*Data supplied*.
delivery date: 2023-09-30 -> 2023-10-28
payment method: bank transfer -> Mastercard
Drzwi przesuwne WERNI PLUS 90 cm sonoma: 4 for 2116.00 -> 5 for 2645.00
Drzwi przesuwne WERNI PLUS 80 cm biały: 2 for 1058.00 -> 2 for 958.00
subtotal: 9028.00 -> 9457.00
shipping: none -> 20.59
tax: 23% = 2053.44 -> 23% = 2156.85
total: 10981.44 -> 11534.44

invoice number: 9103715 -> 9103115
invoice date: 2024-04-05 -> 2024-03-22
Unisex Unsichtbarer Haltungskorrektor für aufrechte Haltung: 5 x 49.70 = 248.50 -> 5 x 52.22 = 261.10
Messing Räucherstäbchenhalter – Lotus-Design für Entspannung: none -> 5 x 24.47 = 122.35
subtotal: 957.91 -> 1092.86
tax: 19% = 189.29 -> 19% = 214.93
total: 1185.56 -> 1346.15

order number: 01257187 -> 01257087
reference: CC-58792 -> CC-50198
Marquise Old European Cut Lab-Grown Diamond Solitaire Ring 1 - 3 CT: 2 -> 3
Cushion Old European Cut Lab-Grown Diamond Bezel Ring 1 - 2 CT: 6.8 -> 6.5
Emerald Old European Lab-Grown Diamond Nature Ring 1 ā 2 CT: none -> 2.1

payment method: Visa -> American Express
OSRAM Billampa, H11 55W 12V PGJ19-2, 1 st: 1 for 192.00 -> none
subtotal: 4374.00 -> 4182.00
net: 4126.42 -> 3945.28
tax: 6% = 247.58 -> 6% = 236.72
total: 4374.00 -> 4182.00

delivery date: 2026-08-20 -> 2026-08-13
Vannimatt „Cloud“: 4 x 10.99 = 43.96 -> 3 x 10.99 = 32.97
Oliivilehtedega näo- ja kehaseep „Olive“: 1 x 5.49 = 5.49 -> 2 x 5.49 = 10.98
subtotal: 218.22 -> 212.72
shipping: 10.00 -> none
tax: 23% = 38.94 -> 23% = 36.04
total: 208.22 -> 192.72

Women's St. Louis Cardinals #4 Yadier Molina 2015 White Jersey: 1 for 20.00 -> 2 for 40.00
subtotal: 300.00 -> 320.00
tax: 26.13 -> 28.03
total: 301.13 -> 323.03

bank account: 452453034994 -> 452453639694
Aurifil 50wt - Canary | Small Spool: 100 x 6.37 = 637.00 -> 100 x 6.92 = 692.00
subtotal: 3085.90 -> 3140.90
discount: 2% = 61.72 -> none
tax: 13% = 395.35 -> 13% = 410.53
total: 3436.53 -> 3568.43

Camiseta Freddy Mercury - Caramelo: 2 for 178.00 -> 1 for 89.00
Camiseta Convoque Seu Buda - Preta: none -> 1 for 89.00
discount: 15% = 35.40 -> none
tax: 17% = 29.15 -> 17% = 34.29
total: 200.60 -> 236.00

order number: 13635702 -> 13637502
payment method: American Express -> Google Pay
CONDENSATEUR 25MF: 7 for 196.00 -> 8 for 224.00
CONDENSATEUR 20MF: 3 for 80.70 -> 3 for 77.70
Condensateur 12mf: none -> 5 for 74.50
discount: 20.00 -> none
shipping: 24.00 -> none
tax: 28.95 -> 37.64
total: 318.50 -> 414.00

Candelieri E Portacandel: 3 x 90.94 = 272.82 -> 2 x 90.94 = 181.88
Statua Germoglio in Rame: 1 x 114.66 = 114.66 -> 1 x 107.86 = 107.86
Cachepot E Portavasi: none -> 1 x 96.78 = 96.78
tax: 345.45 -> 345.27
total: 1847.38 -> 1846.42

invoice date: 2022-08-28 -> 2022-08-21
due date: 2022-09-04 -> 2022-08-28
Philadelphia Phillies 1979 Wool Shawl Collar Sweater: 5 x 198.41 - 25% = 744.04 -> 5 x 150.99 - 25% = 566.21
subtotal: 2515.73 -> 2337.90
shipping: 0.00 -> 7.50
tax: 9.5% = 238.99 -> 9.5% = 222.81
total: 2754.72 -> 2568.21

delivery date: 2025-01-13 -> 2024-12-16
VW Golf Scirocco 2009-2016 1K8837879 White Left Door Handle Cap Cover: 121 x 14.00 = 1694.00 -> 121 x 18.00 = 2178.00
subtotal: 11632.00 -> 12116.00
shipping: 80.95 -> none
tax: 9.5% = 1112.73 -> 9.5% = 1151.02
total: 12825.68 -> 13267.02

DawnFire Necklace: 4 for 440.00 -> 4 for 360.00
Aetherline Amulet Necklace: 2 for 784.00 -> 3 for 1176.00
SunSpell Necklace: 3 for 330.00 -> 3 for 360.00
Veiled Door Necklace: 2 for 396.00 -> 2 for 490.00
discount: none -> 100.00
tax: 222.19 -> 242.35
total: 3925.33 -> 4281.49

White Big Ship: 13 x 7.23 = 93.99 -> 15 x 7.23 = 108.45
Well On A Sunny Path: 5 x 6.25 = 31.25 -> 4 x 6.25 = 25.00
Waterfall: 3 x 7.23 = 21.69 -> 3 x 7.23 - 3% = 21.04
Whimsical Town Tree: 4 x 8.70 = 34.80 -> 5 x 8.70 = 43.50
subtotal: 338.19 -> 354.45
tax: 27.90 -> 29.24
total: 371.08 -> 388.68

*Task*.
Each line in the records above with "Express" must be returned.

*Answer for this exercise*.
payment method: Visa -> American Express
payment method: American Express -> Google Pay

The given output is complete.